── DATA LISTING

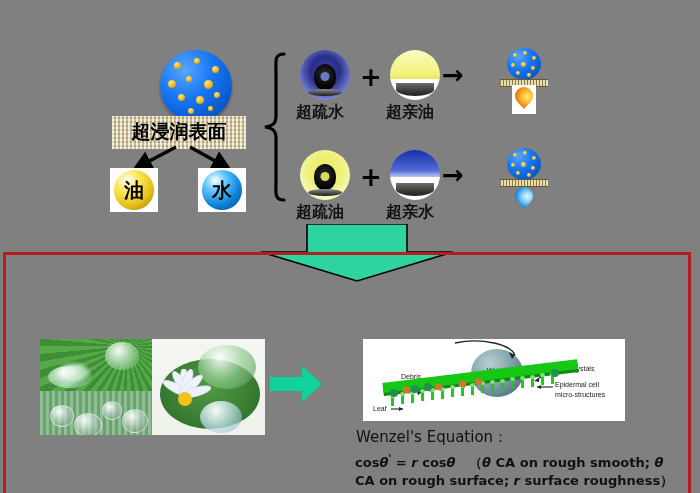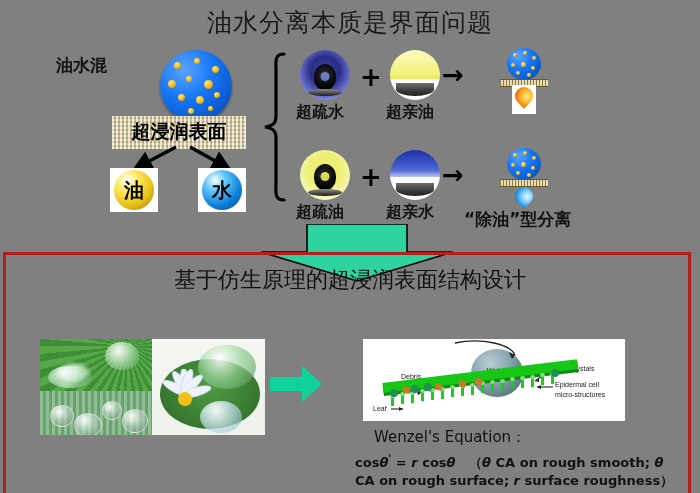"油水分离本质是界面问题" div { html: <div>油水分离本质是界面问题</div> -> none }
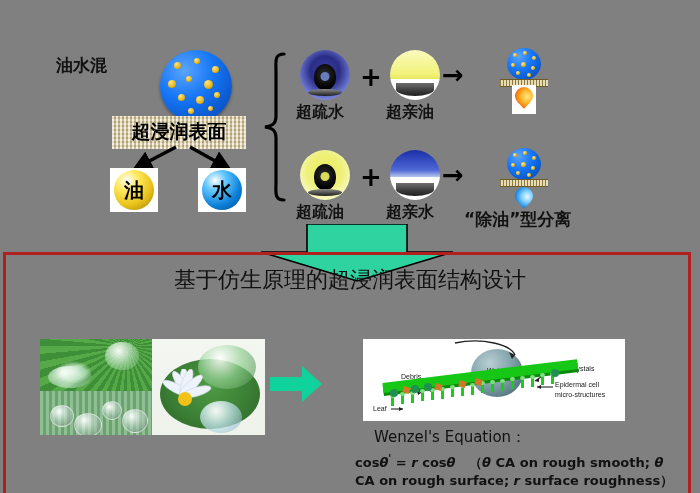"油水混" div { html: <div>油水混</div> -> none }
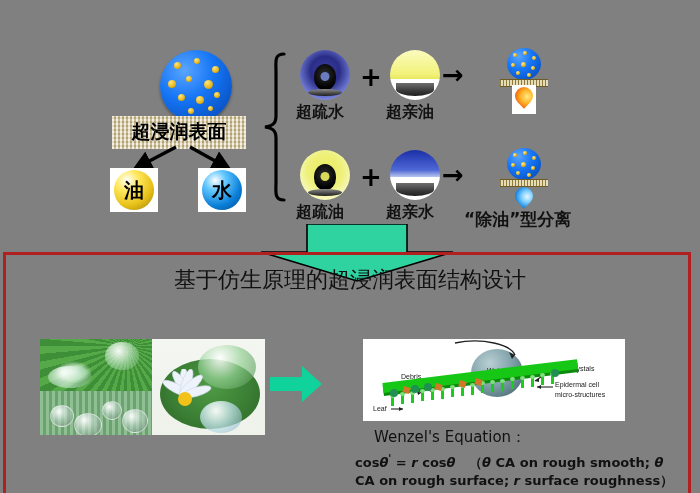"“除油”型分离" div.sep-caption { html: <div>“除油”型分离</div> -> none }
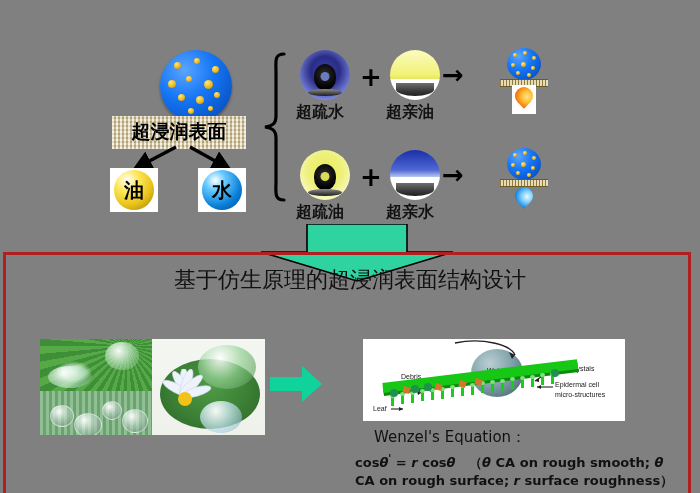"基于仿生原理的超浸润表面结构设计" div { html: <div>基于仿生原理的超浸润表面结构设计</div> -> none }
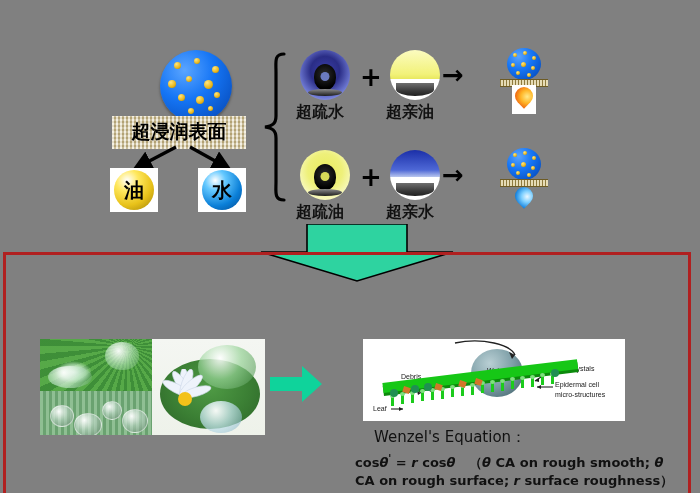"Wenzel's Equation：" #eq-title { left: 374px -> 356px }
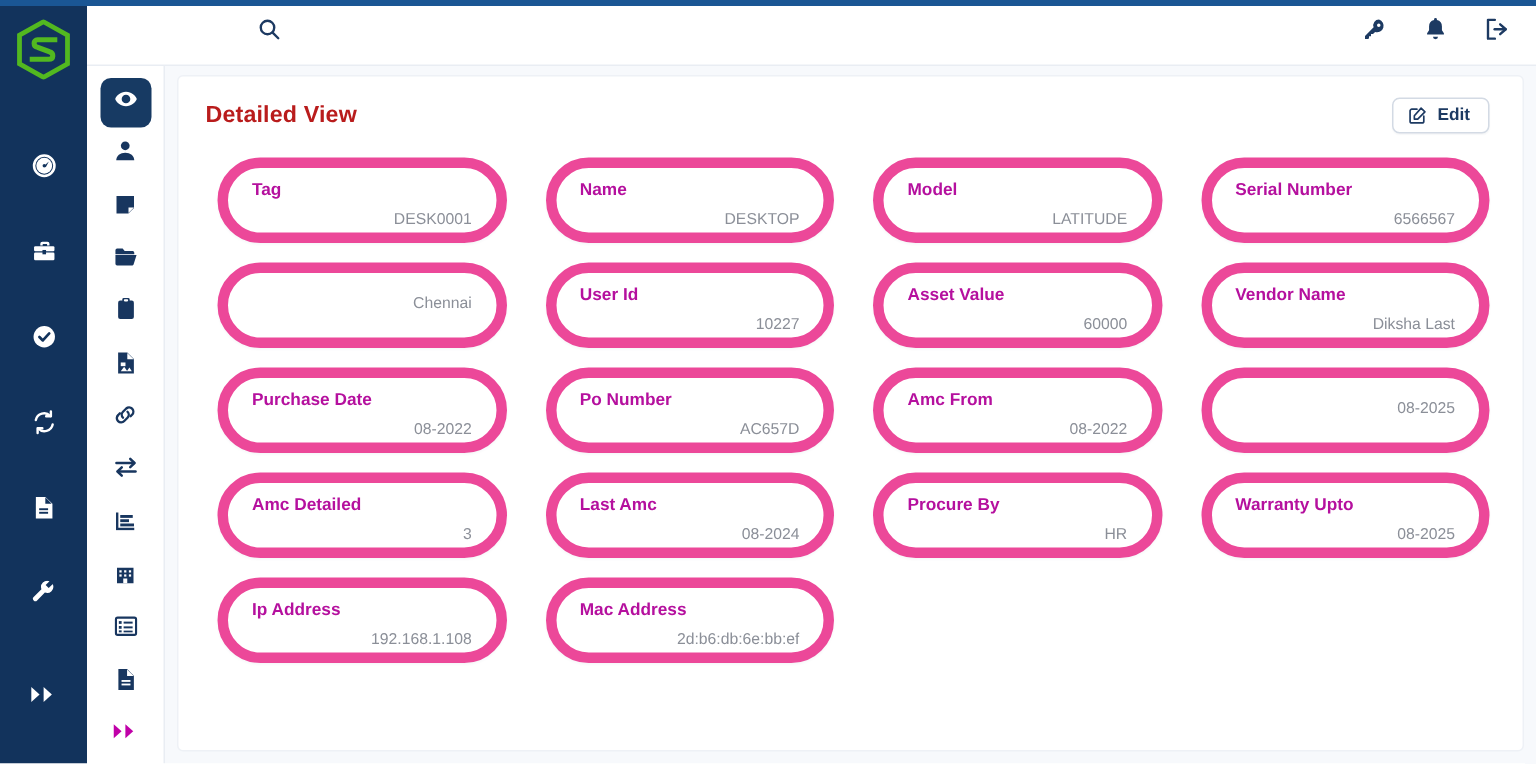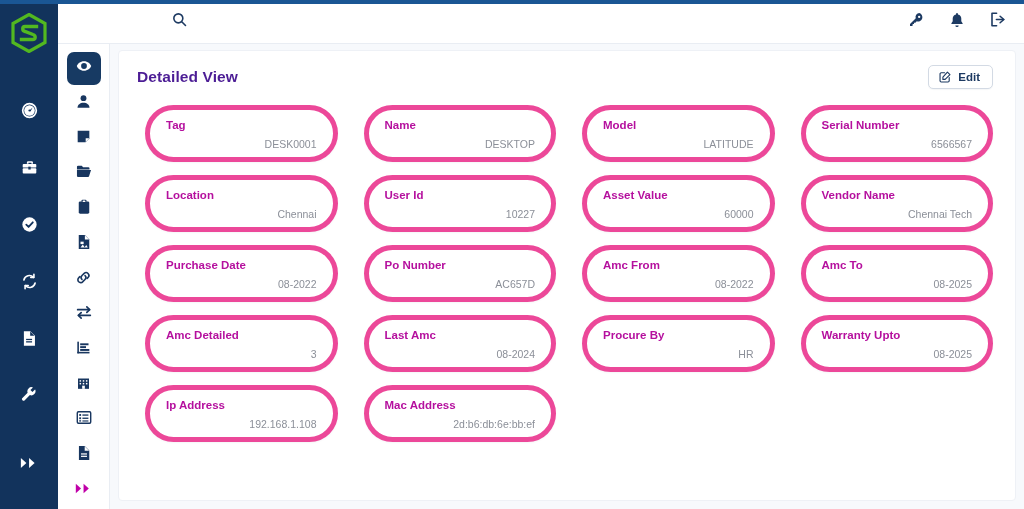"Detailed View" .panel-title { color: #4c1d95 -> #b91c1c }
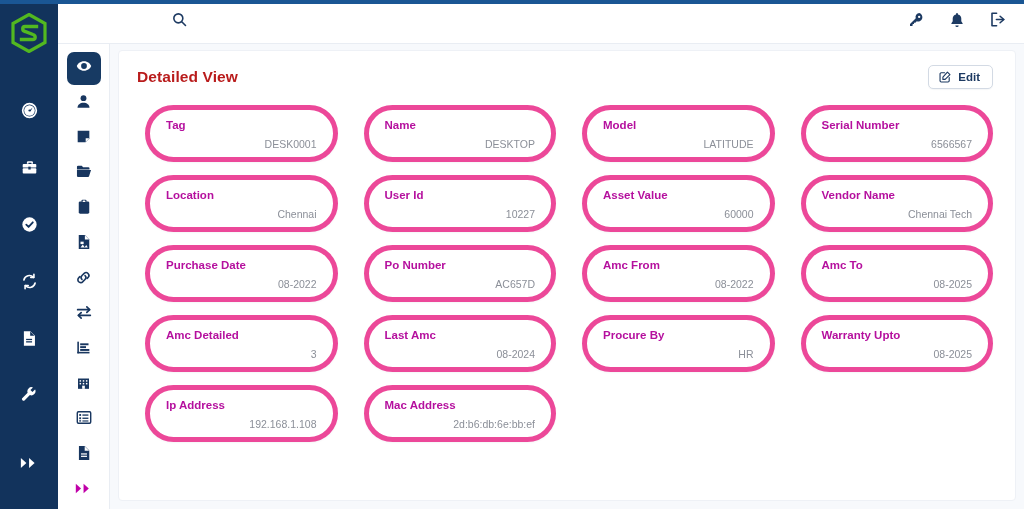"Tag" .card { border: 5px solid #ec4899 -> 7px solid #ec4899 }
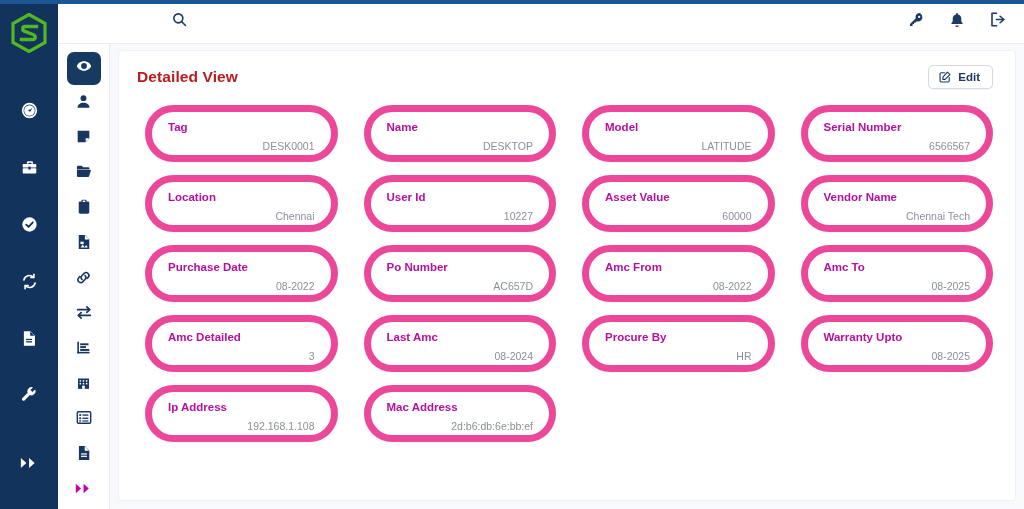"Location" div.card-label { html: <div>Location</div> -> none }
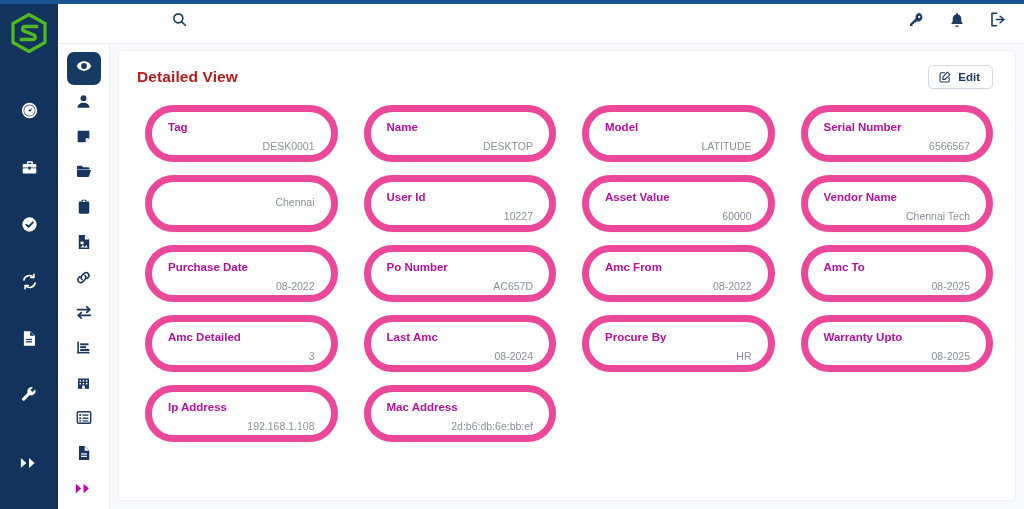"Chennai Tech" div.card-value { text: Chennai Tech -> Diksha Last }
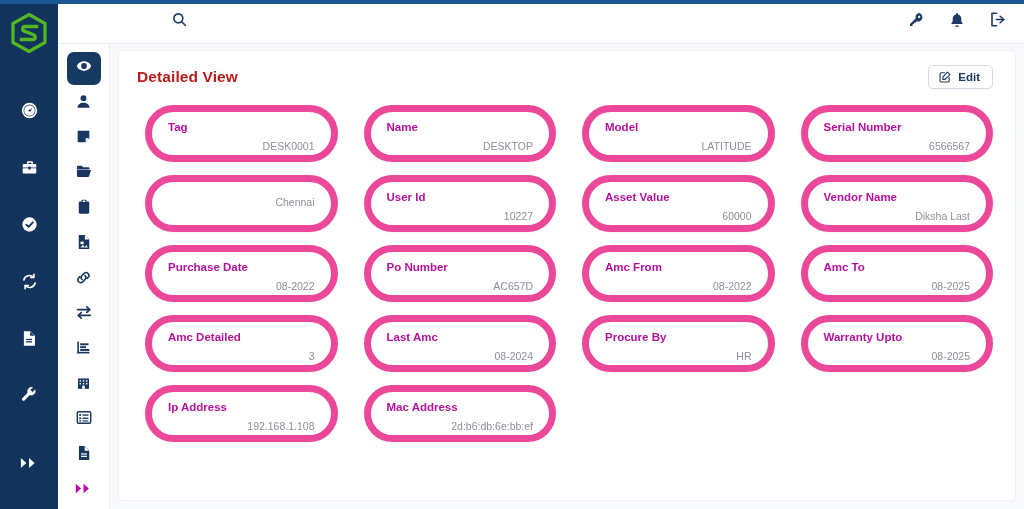"Amc To" div.card-label { html: <div>Amc To</div> -> none }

────

§ WORK REQUEST
Give back the records above exactly. Pictures stay out.

§ TASK ANSWER
"油水分离本质是界面问题" div { html: <div>油水分离本质是界面问题</div> -> none }
"油水混" div { html: <div>油水混</div> -> none }
"“除油”型分离" div.sep-caption { html: <div>“除油”型分离</div> -> none }
"基于仿生原理的超浸润表面结构设计" div { html: <div>基于仿生原理的超浸润表面结构设计</div> -> none }
"Wenzel's Equation：" #eq-title { left: 374px -> 356px }
"Detailed View" .panel-title { color: #4c1d95 -> #b91c1c }
"Tag" .card { border: 5px solid #ec4899 -> 7px solid #ec4899 }
"Location" div.card-label { html: <div>Location</div> -> none }
"Chennai Tech" div.card-value { text: Chennai Tech -> Diksha Last }
"Amc To" div.card-label { html: <div>Amc To</div> -> none }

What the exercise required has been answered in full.